Warren Buffett always talked about whether a business has a “moat” around it — something that other businesses have difficulty duplicating. If you don’t have one, try to create one. Become the go-to company in some part of the security industry. Proprietary businesses will, most of the time, be more valuable.

5. Little or no concentration of revenue

This is again all about risk to the buyer. That is why buyers will ask an alarm company whether they have multi-site accounts or ask an integration business whether any one customer accounts for more than 10 per cent of total revenue. They want to know about risk.

6. Good management team in place

Businesses that depend on their owners for too much are almost always riskier businesses to buy and therefore less valuable than those that do not — unless the owners are going to stay in place. Having a good management team that can run the business without too much input from owners is always a good thing.

7. Is there a solid pattern of growth in revenue?

Companies showing significant growth in their revenue over the previous three years will almost always sell for more. If you can’t get growth in your alarm account base, then try to get it in either the installation or service part of your business.

8. Canvass the market extensively when you sell

This is more important than many owners realize. I have seen brokers or investment bankers on certain deals contact 100 potential buyers. It’s tough to do that in Canada where the market is smaller but the principle stills stands. If you or your broker don’t solicit buyers widely, it is very unlikely you will get the best possible price. This has happened to me before. When contacting someone I did not think would be that interested in a business, I sometimes find that they are actually interested and make a very good offer.
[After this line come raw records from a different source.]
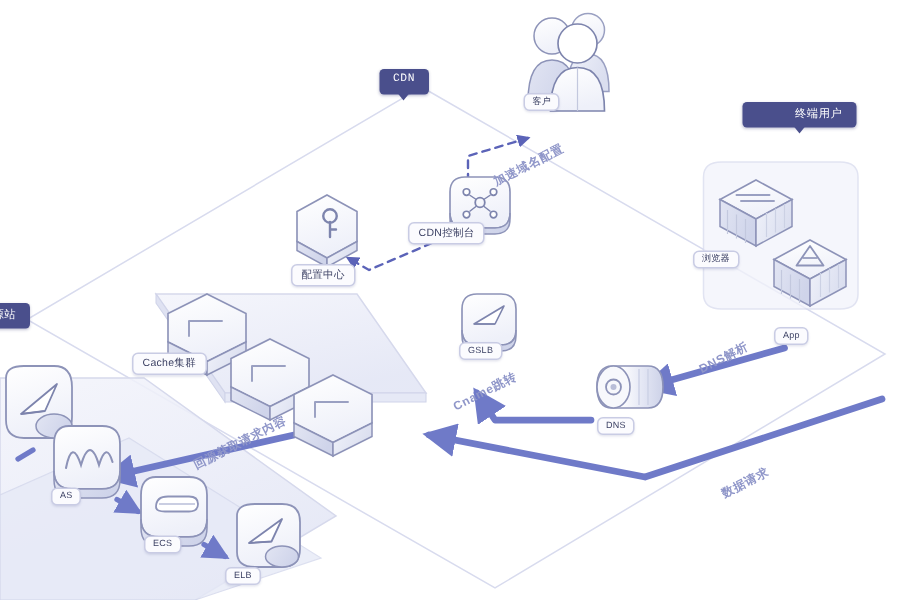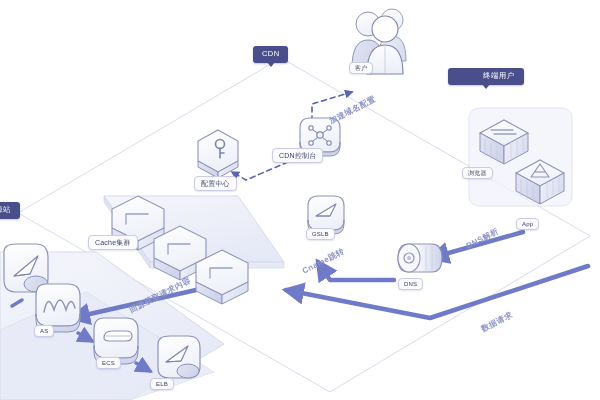--- a/index.html
+++ b/index.html
@@ -279,7 +279,7 @@
 
   </svg>
 
-  <div class="badge" style="left:253px; top:46px;">
+  <div class="badge" style="left:253px; top:46px;font-family:Liberation Mono, monospace;">
     <span>CDN</span>
   </div>
 

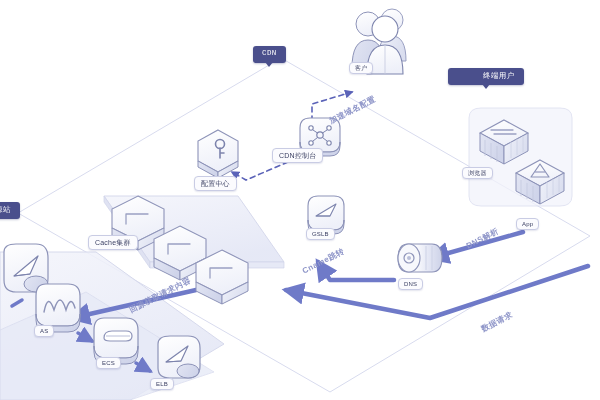--- a/index.html
+++ b/index.html
@@ -283,7 +283,7 @@
     <span>CDN</span>
   </div>
 
-  <div class="badge" style="left:448px; top:68px;padding-left:35px;">
+  <div class="badge" style="left:495px; top:68px;padding-left:35px;">
     <span>终端用户</span>
   </div>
9. General economic conditions when you sell

This can be a factor in deals, although I maintain good companies can sell almost anytime. This is not such an important factor with the security industry because companies have recurring monthly revenue. All else being equal, it pays to sell in better economic times. Valuations are generally higher and banks are lending more easily.

10. The industry you are in

The fact is that some industries are more attractive than others at certain points in time. Also, whole industries come and go. The good news is security is generally considered a good industry to be in and one that recently has shown good growth. Outsiders like private equity like the security industry to invest in.

When I think back over the deals I have been part of, most of these 10 factors have figured in all of them. If you are thinking of selling, this is a good list to go through to see how many boxes your business ticks.